■ WHAT IS REQUIRED: Work through the records below and copy every line that includes "weight".

■ DATA LISTING:
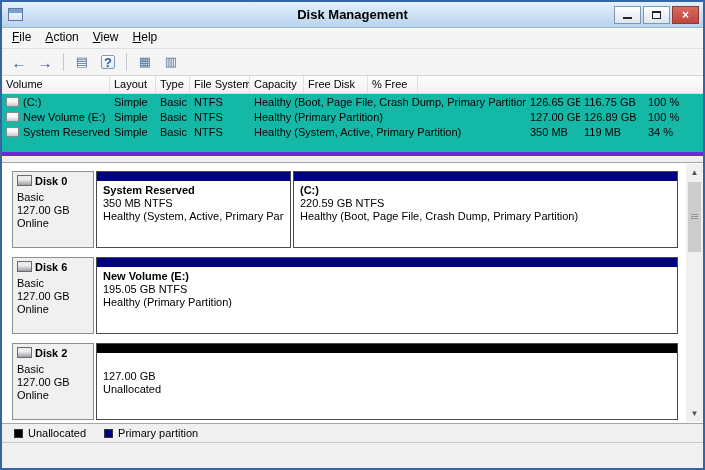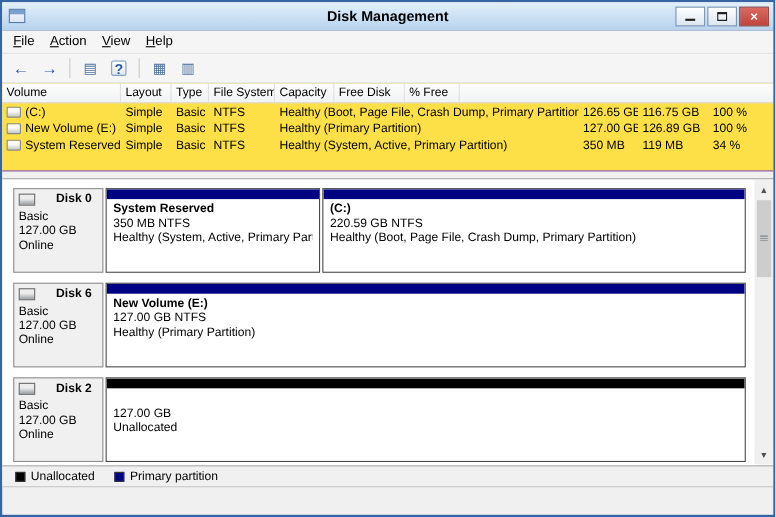--- a/index.html
+++ b/index.html
@@ -42,7 +42,7 @@
   .tool-sep { width:1px; height:18px; background:#c9c9c9; margin:0 4px; }
 
   
-  .listview { height:80px; background:#fde047; border-bottom:1px solid #6d28d9; overflow:hidden; }
+  .listview { height:80px; background:#14b8a6; border-bottom:4px solid #6d28d9; overflow:hidden; }
   .lv-header { display:flex; height:18px; background:linear-gradient(#fdfdfd,#f1f2f4); border-bottom:1px solid #dcdcdc; }
   .lv-hcell { font-size:11px; padding:2px 4px; border-right:1px solid #e0e0e0; white-space:nowrap; overflow:hidden; }
   .lv-row { display:flex; height:15px; align-items:center; }

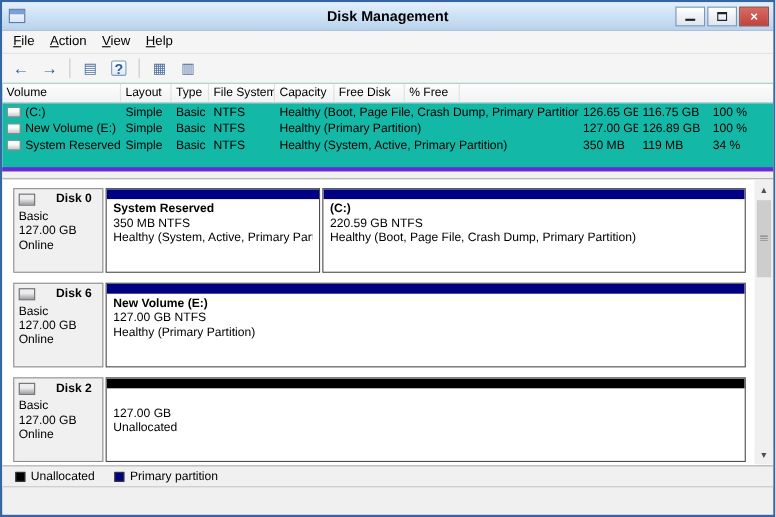--- a/index.html
+++ b/index.html
@@ -59,7 +59,7 @@
                border-bottom:1px solid #a5a5a5; padding:8px 0 0 10px; overflow:hidden; }
   .disk-row { display:flex; width:666px; height:77px; margin-bottom:9px; gap:2px; }
   .disk-label { width:82px; min-width:82px; border:1px solid #8e8e8e; background:#f0f0f0; padding:3px 4px; line-height:13px; }
-  .disk-name { display:flex; align-items:center; gap:19px; font-weight:bold; margin-bottom:3px; }
+  .disk-name { display:flex; gap:3px; font-weight:bold; margin-bottom:3px; }
   .disk-icon { width:15px; height:11px; min-width:15px; border:1px solid #6b6b6b;
                background:linear-gradient(#ececec 40%, #9aa0a6); }
   .disk-parts { flex:1; display:flex; gap:2px; }

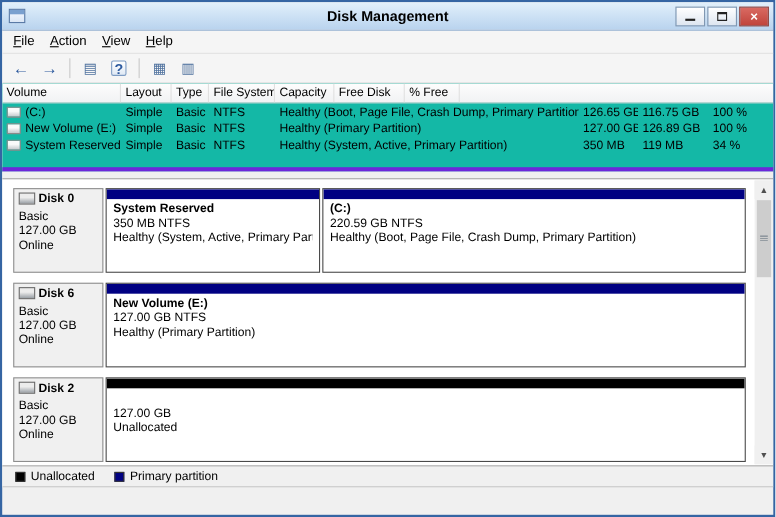--- a/index.html
+++ b/index.html
@@ -242,7 +242,7 @@
           <div class="part-stripe" style="background: rgb(0, 0, 130);"></div>
           <div class="part-body">
             <div class="part-title">New Volume  (E:)</div>
-            <div class="part-line">127.00 GB NTFS</div>
+            <div class="part-line">195.05 GB NTFS</div>
             <div class="part-line">Healthy (Primary Partition)</div>
           </div>
         </div>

■ SOLUTION:
-  .disk-name { display:flex; align-items:center; gap:19px; font-weight:bold; margin-bottom:3px; }
+  .disk-name { display:flex; gap:3px; font-weight:bold; margin-bottom:3px; }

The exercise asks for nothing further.